6. The next contention of the learned counsel for the Insurance Company / appellant is that the multiplication method of quantification should not have been adopted, having regard to the fact that the disability was only 35%. 6.1. This contention is also well founded and in respect of 35% disability, a sum of Rs.70,000/- (Rs.2,000/- x35) alone can be awarded. 6.2.Considering the nature of injury, period of treatment and other circumstances, transport expenses is awarded at Rs.7,500/-, pain and sufferings at Rs.20,000/-, extra nourishment at Rs.5,000/- and loss of enjoyment of amenities at Rs.15,000/-. Thus, the total compensation payable would be Rs.1,37,500/-. 7. In the result, this Civil Miscellaneous Appeal is partly allowed, reducing the quantum of compensation from Rs.2,75,000/- to Rs.1,37,500/-, along with interest at 7.5% per annum.
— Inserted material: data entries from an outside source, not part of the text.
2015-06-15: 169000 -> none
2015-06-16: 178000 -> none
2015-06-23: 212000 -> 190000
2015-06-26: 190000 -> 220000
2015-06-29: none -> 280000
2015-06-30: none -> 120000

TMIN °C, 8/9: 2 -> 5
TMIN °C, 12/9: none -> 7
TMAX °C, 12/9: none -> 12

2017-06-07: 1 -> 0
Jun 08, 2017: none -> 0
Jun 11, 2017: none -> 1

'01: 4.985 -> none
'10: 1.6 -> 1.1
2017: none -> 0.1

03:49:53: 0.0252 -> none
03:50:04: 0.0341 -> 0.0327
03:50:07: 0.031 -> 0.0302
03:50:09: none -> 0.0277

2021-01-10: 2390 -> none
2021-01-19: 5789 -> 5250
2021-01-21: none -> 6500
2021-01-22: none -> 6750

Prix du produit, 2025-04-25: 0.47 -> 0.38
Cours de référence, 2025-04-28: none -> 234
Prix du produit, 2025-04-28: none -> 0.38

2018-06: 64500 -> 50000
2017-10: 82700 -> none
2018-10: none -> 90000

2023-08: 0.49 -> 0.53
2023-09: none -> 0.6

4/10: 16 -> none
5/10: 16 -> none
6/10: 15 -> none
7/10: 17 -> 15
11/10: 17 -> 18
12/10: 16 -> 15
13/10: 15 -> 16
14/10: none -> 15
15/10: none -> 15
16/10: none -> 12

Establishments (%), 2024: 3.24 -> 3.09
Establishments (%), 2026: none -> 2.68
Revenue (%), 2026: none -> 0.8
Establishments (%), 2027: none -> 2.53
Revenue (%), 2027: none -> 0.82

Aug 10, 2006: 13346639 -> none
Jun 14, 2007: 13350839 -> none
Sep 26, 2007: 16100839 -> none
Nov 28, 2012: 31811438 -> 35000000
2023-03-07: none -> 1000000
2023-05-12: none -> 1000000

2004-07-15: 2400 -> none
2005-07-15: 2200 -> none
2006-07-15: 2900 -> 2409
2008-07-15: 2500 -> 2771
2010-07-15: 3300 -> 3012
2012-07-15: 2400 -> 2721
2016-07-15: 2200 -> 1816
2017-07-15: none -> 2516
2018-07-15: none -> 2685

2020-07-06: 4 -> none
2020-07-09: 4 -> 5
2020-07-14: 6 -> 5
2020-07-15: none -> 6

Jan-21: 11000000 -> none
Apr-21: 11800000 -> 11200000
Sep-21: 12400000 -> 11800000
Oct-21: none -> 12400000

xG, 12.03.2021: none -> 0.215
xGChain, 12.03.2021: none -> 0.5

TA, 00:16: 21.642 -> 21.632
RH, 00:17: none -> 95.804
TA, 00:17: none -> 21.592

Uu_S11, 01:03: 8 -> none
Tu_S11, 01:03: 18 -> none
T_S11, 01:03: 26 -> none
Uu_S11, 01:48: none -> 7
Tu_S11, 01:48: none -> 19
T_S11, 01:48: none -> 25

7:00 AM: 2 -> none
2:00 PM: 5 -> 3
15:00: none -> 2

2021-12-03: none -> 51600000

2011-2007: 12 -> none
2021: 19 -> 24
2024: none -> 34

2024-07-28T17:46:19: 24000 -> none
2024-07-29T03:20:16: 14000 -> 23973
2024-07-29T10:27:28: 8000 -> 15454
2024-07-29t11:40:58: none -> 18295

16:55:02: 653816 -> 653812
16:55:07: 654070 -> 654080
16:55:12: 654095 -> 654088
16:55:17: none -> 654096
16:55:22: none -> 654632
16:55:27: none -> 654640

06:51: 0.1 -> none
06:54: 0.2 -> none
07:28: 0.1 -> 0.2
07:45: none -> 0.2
Consequently, the connected CMP is closed. No costs. 8. It is represented that, the Insurance Company has already deposited the entire amount of compensation, along with proportionate interest and cost. In view of the reduction in the compensation ordered in this appeal, the claimant would be entitled to withdraw the compensation of Rs.1,37,500/-along with interest at 7.5% from the date of petition till the date of receipt, less the amount already withdrawn, if any. The balance amount shall be withdrawn by the Insurance Company. If the compensation amount had not been deposited by the insurance company so far, it shall be deposited within a period of six weeks from the date of receipt of copy of the order. 8.1. So far as the liability is concerned, the Insurance Company shall pay the amount to the claimant and is at liberty to recover the same from the owner.